--- Source records Enclosed Below ---

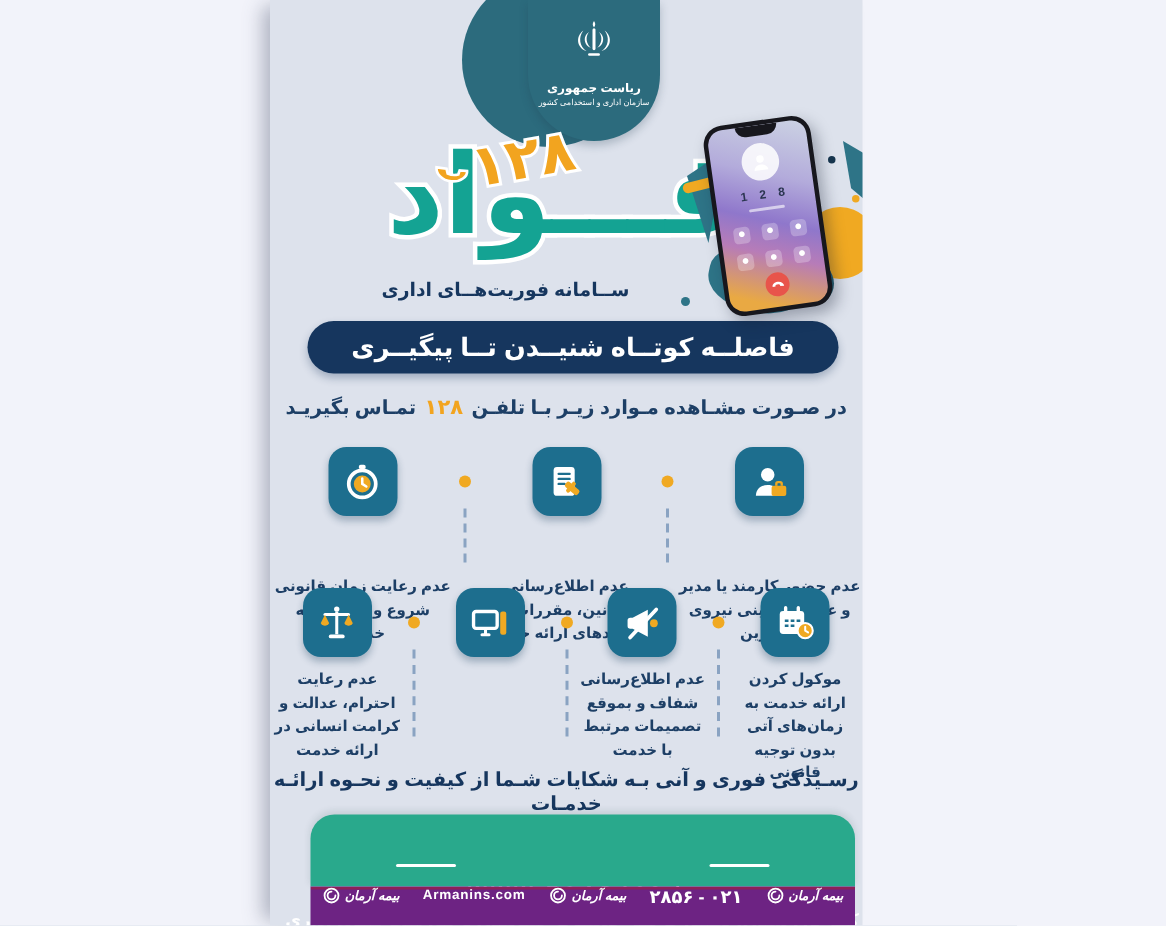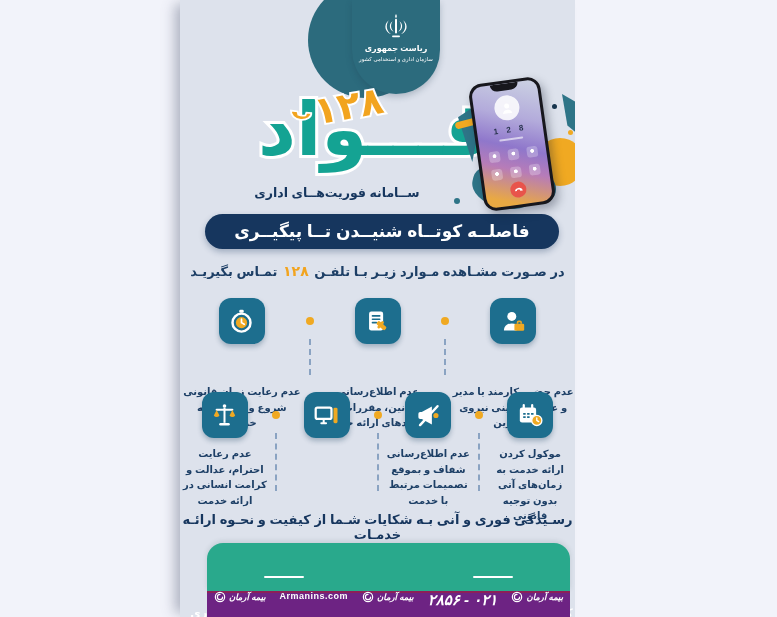--- a/index.html
+++ b/index.html
@@ -14,21 +14,21 @@
     box-shadow:-9px 0 12px -4px rgba(90,100,125,.45);
   }
   
   .badge-circle{position:absolute;left:128px;top:-18px;width:116px;height:116px;border-radius:50%;background:#2c6b7d;}
   .gov-badge{
     position:absolute;left:172px;top:0;width:88px;height:94px;background:#2c6b7d;
     border-radius:0 0 44px 44px;display:flex;flex-direction:column;align-items:center;z-index:2;
     box-shadow:0 3px 6px rgba(30,60,80,.25);
   }
   .gov-badge svg{margin-top:12px;}
-  .gov-line1{color:#fff;font-size:8px;font-weight:bold;margin-top:2px;}
+  .gov-line1{color:#fff;font-size:8px;font-weight:bold;margin-top:12px;}
   .gov-line2{color:#fff;font-size:6px;margin-top:2px;white-space:nowrap;transform:scale(.9);}
   
   .title-block{position:absolute;left:10px;top:84px;width:320px;height:122px;}
   .title-name{
     position:absolute;right:18px;top:2px;font-size:74px;font-weight:900;line-height:1.2;
     color:#14a393;-webkit-text-stroke:6px #fff;paint-order:stroke fill;letter-spacing:-2px;
   }
   .title-number{
     position:absolute;left:98px;top:2px;display:flex;align-items:center;gap:2px;
     transform:rotate(-10deg);z-index:3;
@@ -121,21 +121,21 @@
   .url-text{color:#fff;font-size:13px;font-weight:bold;letter-spacing:3px;margin-top:38px;}
   .org-text{color:#fff;font-size:11.5px;font-weight:bold;direction:rtl;margin-top:3px;white-space:nowrap;}
   .purple-bar{
     position:absolute;left:27px;top:591px;width:363px;height:26px;background:#6d2383;
     box-shadow:inset 0 2px 0 #8c2058;
     display:flex;flex-direction:row;align-items:flex-start;justify-content:space-around;direction:ltr;
   }
   .brand-group{display:flex;align-items:center;gap:3px;color:#fff;}
   .brand-name{font-size:8.5px;font-weight:bold;font-style:italic;}
   .bar-web{color:#fff;font-size:9px;font-weight:bold;letter-spacing:.5px;}
-  .bar-phone{color:#fff;font-size:15px;font-weight:bold;direction:rtl;font-style:italic;}
+  .bar-phone{color:#fff;font-size:12px;font-weight:bold;direction:rtl;}
 </style>
 </head>
 <body>
 
 <div class="poster">
 
   <div class="badge-circle"></div>
   <div class="gov-badge">
     <svg width="30" height="30" viewBox="0 0 24 24">
       <path d="M12 1.6c-.9 1.3-.9 2.3 0 3.4.9-1.1.9-2.1 0-3.4z" fill="#fff"></path>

--- End of Enclosed Source records ---

● Requirement
Go through the entries above and copy each line with "margin" in it.

● Answer to this exercise
   .gov-badge svg{margin-top:12px;}
-  .gov-line1{color:#fff;font-size:8px;font-weight:bold;margin-top:2px;}
+  .gov-line1{color:#fff;font-size:8px;font-weight:bold;margin-top:12px;}
   .gov-line2{color:#fff;font-size:6px;margin-top:2px;white-space:nowrap;transform:scale(.9);}
   .url-text{color:#fff;font-size:13px;font-weight:bold;letter-spacing:3px;margin-top:38px;}
   .org-text{color:#fff;font-size:11.5px;font-weight:bold;direction:rtl;margin-top:3px;white-space:nowrap;}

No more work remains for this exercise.